▶ Material supplied:

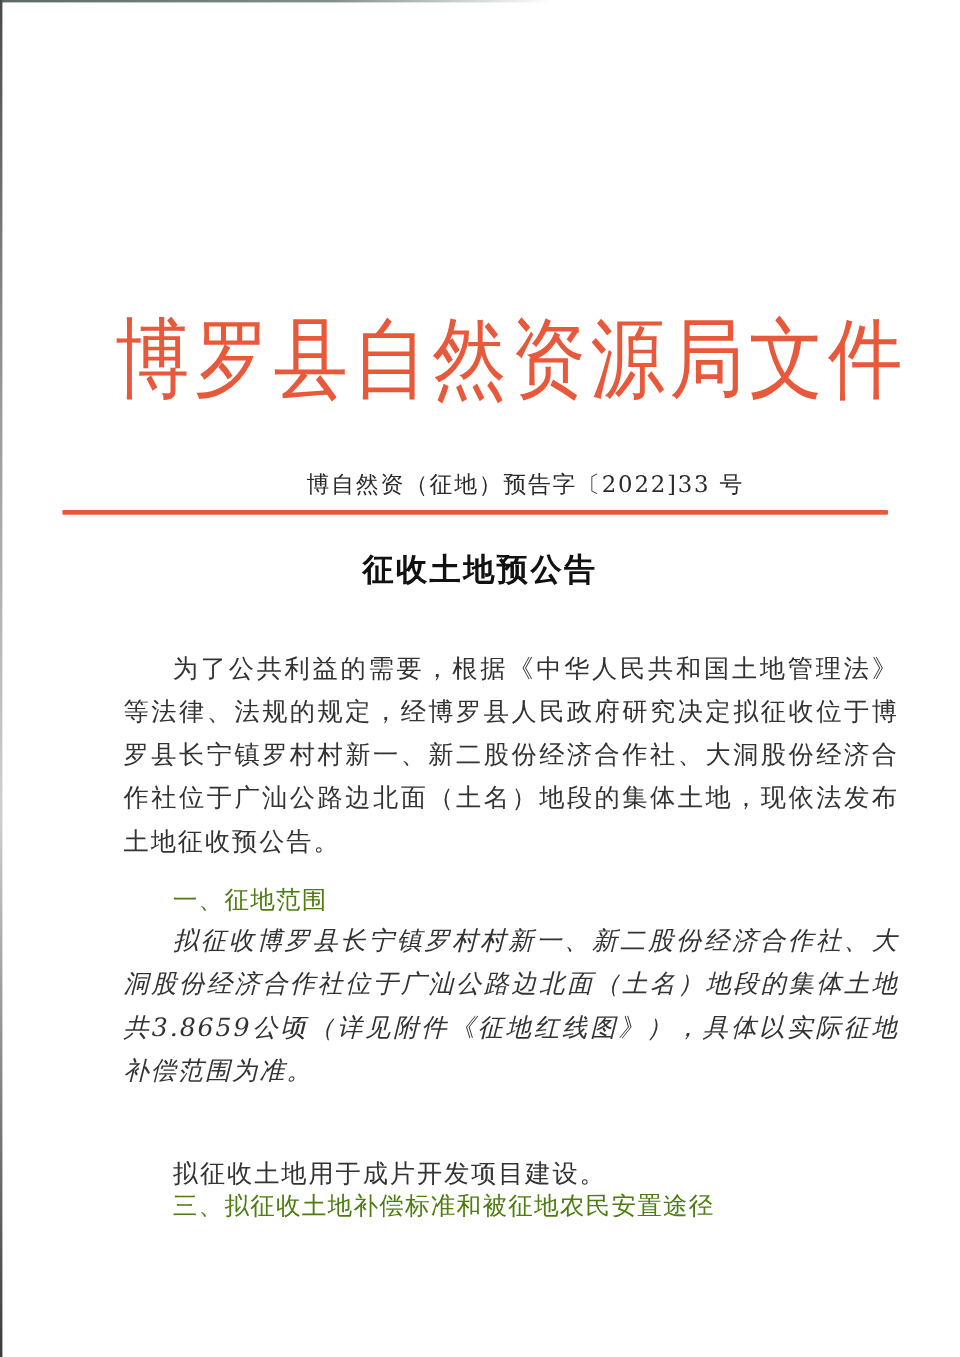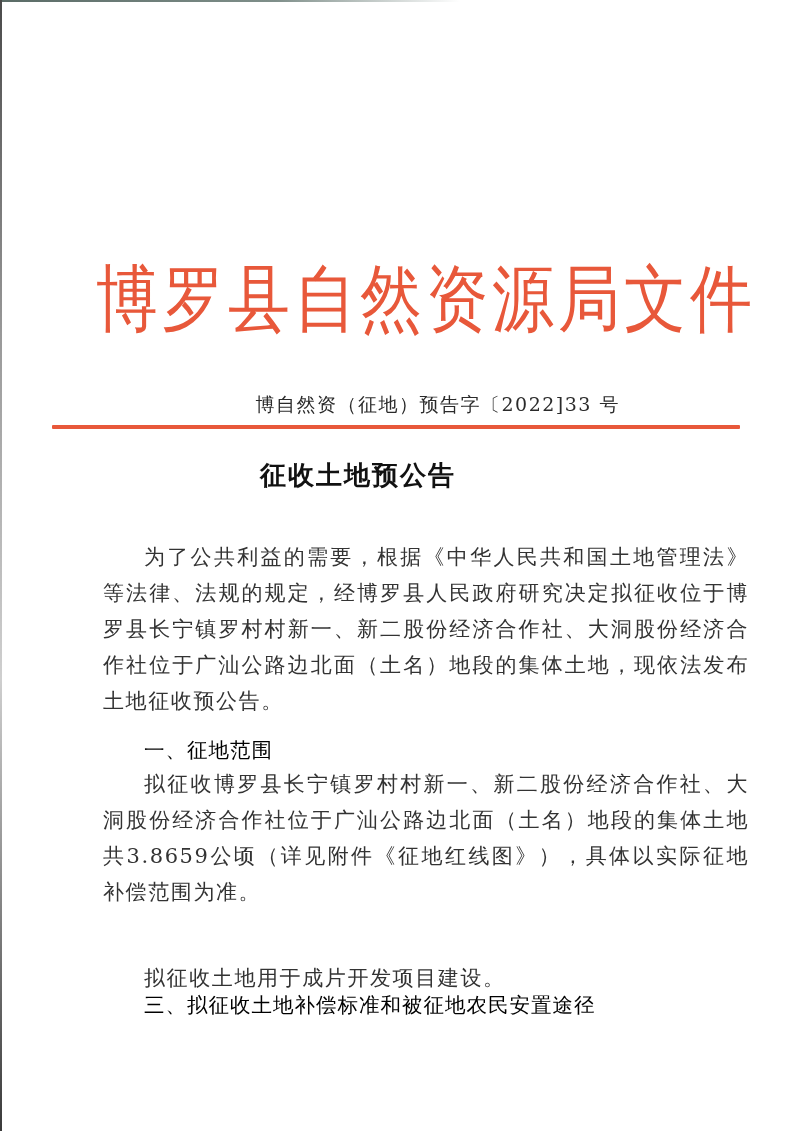--- a/index.html
+++ b/index.html
@@ -69,6 +69,7 @@
       position: absolute;
       left: 260px; top: 455px;
       width: 280px;
+      text-align: center;
       color: #111111;
       font-family: "DejaVu Serif", "Liberation Serif", serif;
       font-weight: bold;

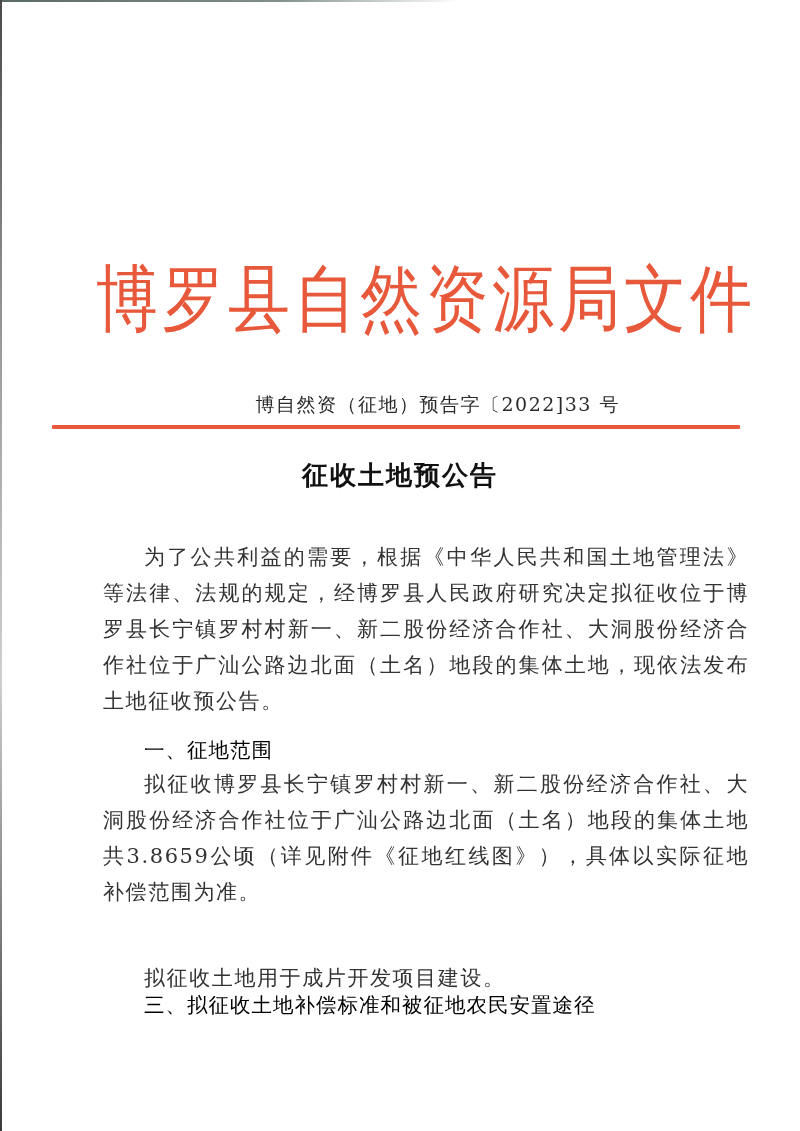--- a/index.html
+++ b/index.html
@@ -96,7 +96,7 @@
     .section-heading {
       position: absolute;
       left: 144px;
-      color: #000000;
+      color: #4d7c0f;
       font-family: "DejaVu Sans", "Liberation Sans", sans-serif;
       font-size: 20.5px;
       letter-spacing: 1px;

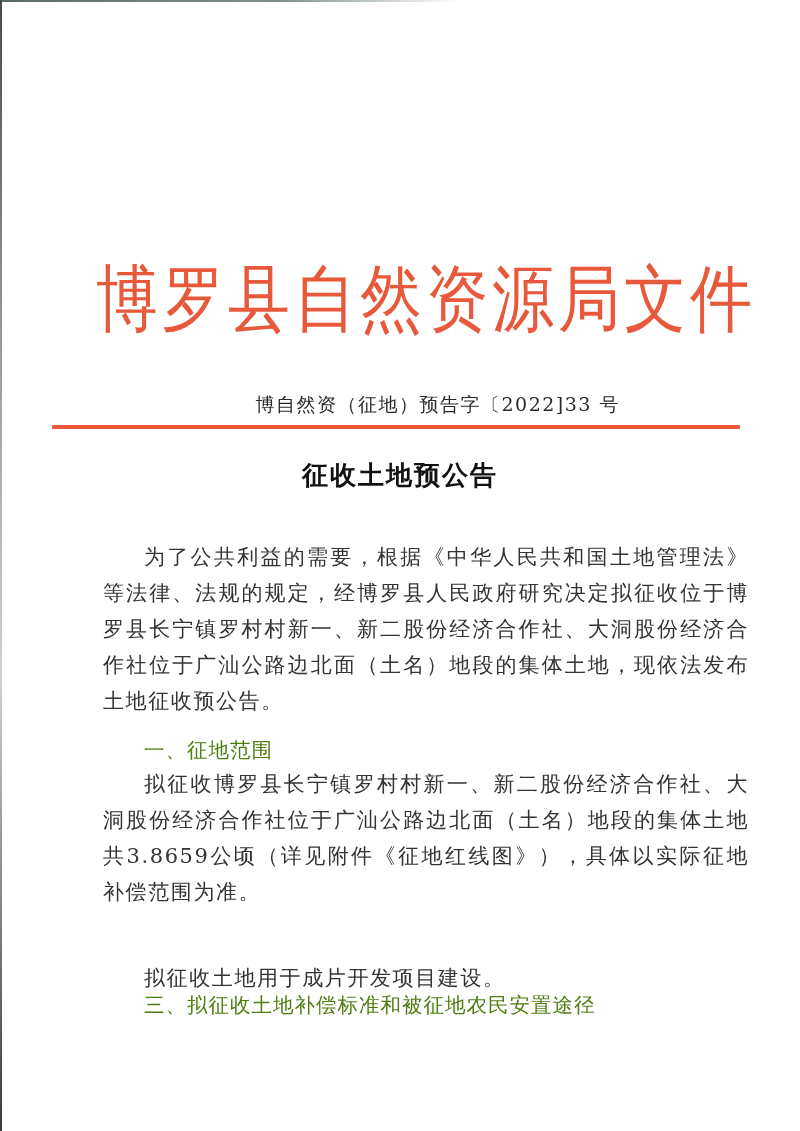--- a/index.html
+++ b/index.html
@@ -91,7 +91,7 @@
       text-align-last: left;
     }
     .para-1 { top: 539px; text-indent: 41px; }
-    .para-2 { top: 766px; text-indent: 41px; }
+    .para-2 { top: 766px; text-indent: 41px; font-style: italic; }
     .para-3 { top: 960px; text-indent: 41px; }
     .section-heading {
       position: absolute;

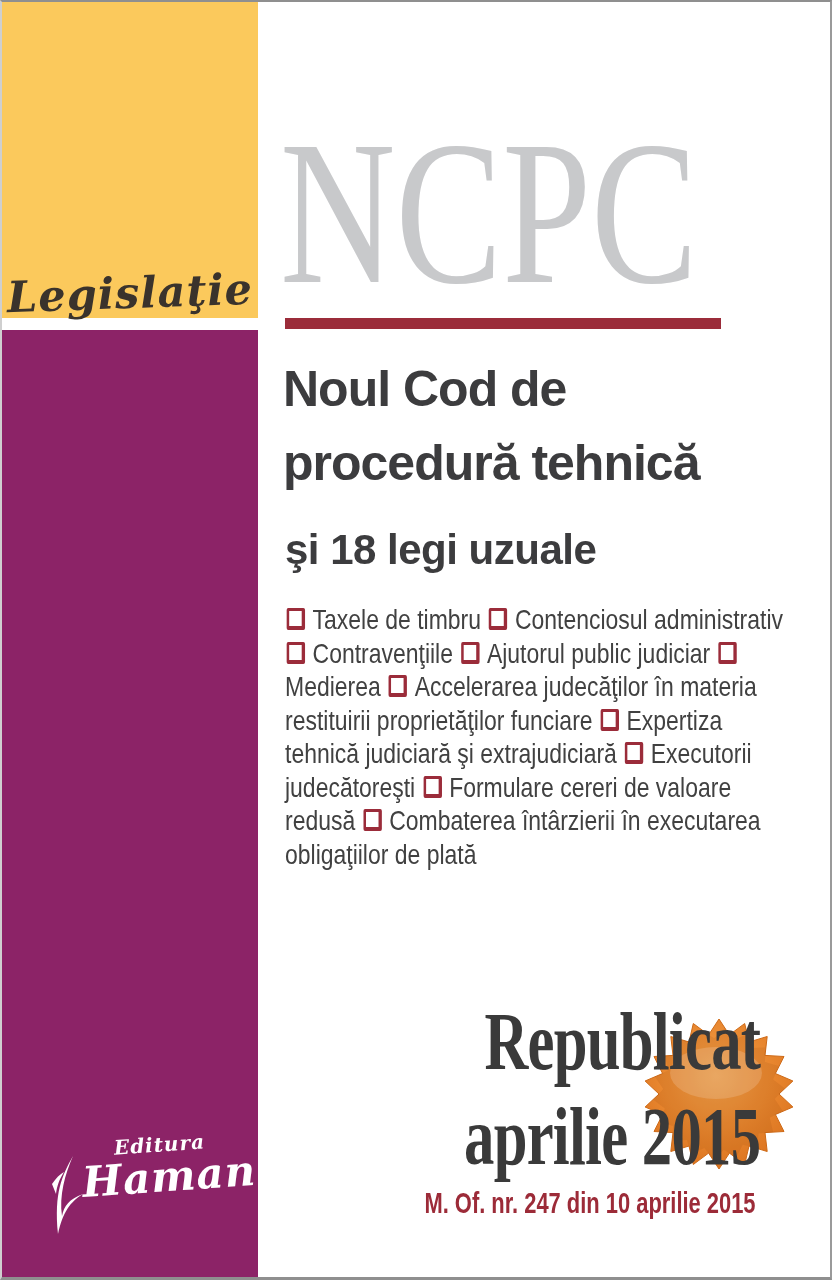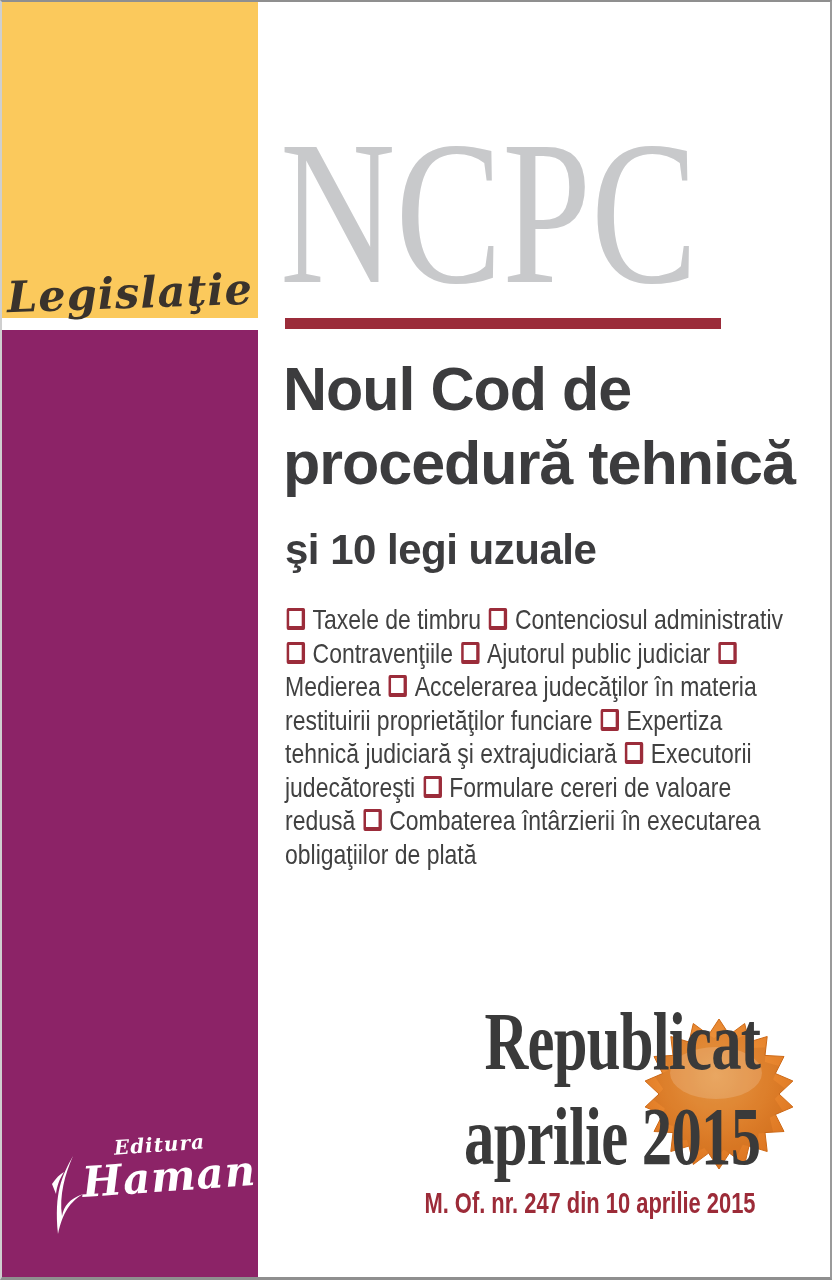--- a/index.html
+++ b/index.html
@@ -33,7 +33,7 @@
   .red-bar{position:absolute;left:283px;top:316px;width:436px;height:11px;background:#9B2C3A;}
   .title{
     position:absolute;left:281px;top:350px;margin:0;
-    font-size:61px;line-height:74px;font-weight:bold;color:#3C3C3E;letter-spacing:-1px;
+    font-size:50px;line-height:74px;font-weight:bold;color:#3C3C3E;letter-spacing:-1px;
   }
   .subtitle{
     position:absolute;left:283px;top:524px;

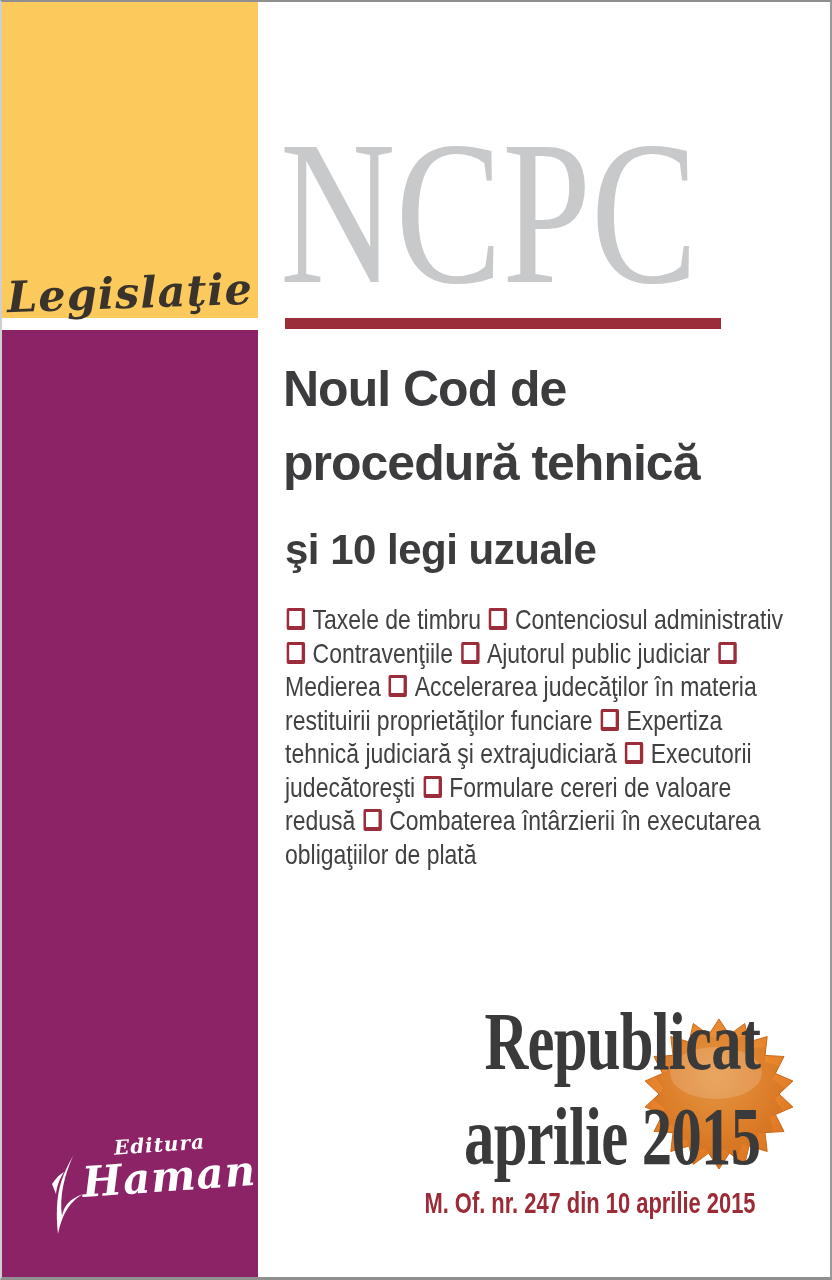--- a/index.html
+++ b/index.html
@@ -90,7 +90,7 @@
 
   <h1 class="title"><span>Noul Cod de</span><br><span>procedură tehnică</span></h1>
 
-  <div class="subtitle">şi 10 legi uzuale</div>
+  <div class="subtitle">şi 18 legi uzuale</div>
 
   <p class="topics" id="topics"><span class="topic-square"></span><span>Taxele de timbru </span><span class="topic-square"></span><span>Contenciosul administrativ </span><span class="topic-square"></span><span>Contravenţiile </span><span class="topic-square"></span><span>Ajutorul public judiciar </span><span class="topic-square"></span><span>Medierea </span><span class="topic-square"></span><span>Accelerarea judecăţilor în materia restituirii proprietăţilor funciare </span><span class="topic-square"></span><span>Expertiza tehnică judiciară şi extrajudiciară </span><span class="topic-square"></span><span>Executorii judecătoreşti </span><span class="topic-square"></span><span>Formulare cereri de valoare redusă </span><span class="topic-square"></span><span>Combaterea întârzierii în executarea obligaţiilor de plată</span></p>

▶ Problem statement: The data above holds the lines to copy: start at the one with "font-weight: bold;", stop at the one with "18 legi uzuale</div>", include both, copy them exactly without pictures, and copy nothing else.

▶ Solution for this task:
       font-weight: bold;

--- a/index.html
+++ b/index.html
@@ -96,7 +96,7 @@
     .section-heading {
       position: absolute;
       left: 144px;
-      color: #000000;
+      color: #4d7c0f;
       font-family: "DejaVu Sans", "Liberation Sans", sans-serif;
       font-size: 20.5px;
       letter-spacing: 1px;

--- a/index.html
+++ b/index.html
@@ -91,7 +91,7 @@
       text-align-last: left;
     }
     .para-1 { top: 539px; text-indent: 41px; }
-    .para-2 { top: 766px; text-indent: 41px; }
+    .para-2 { top: 766px; text-indent: 41px; font-style: italic; }
     .para-3 { top: 960px; text-indent: 41px; }
     .section-heading {
       position: absolute;

--- a/index.html
+++ b/index.html
@@ -33,7 +33,7 @@
   .red-bar{position:absolute;left:283px;top:316px;width:436px;height:11px;background:#9B2C3A;}
   .title{
     position:absolute;left:281px;top:350px;margin:0;
-    font-size:61px;line-height:74px;font-weight:bold;color:#3C3C3E;letter-spacing:-1px;
+    font-size:50px;line-height:74px;font-weight:bold;color:#3C3C3E;letter-spacing:-1px;
   }
   .subtitle{
     position:absolute;left:283px;top:524px;

--- a/index.html
+++ b/index.html
@@ -90,7 +90,7 @@
 
   <h1 class="title"><span>Noul Cod de</span><br><span>procedură tehnică</span></h1>
 
-  <div class="subtitle">şi 10 legi uzuale</div>
+  <div class="subtitle">şi 18 legi uzuale</div>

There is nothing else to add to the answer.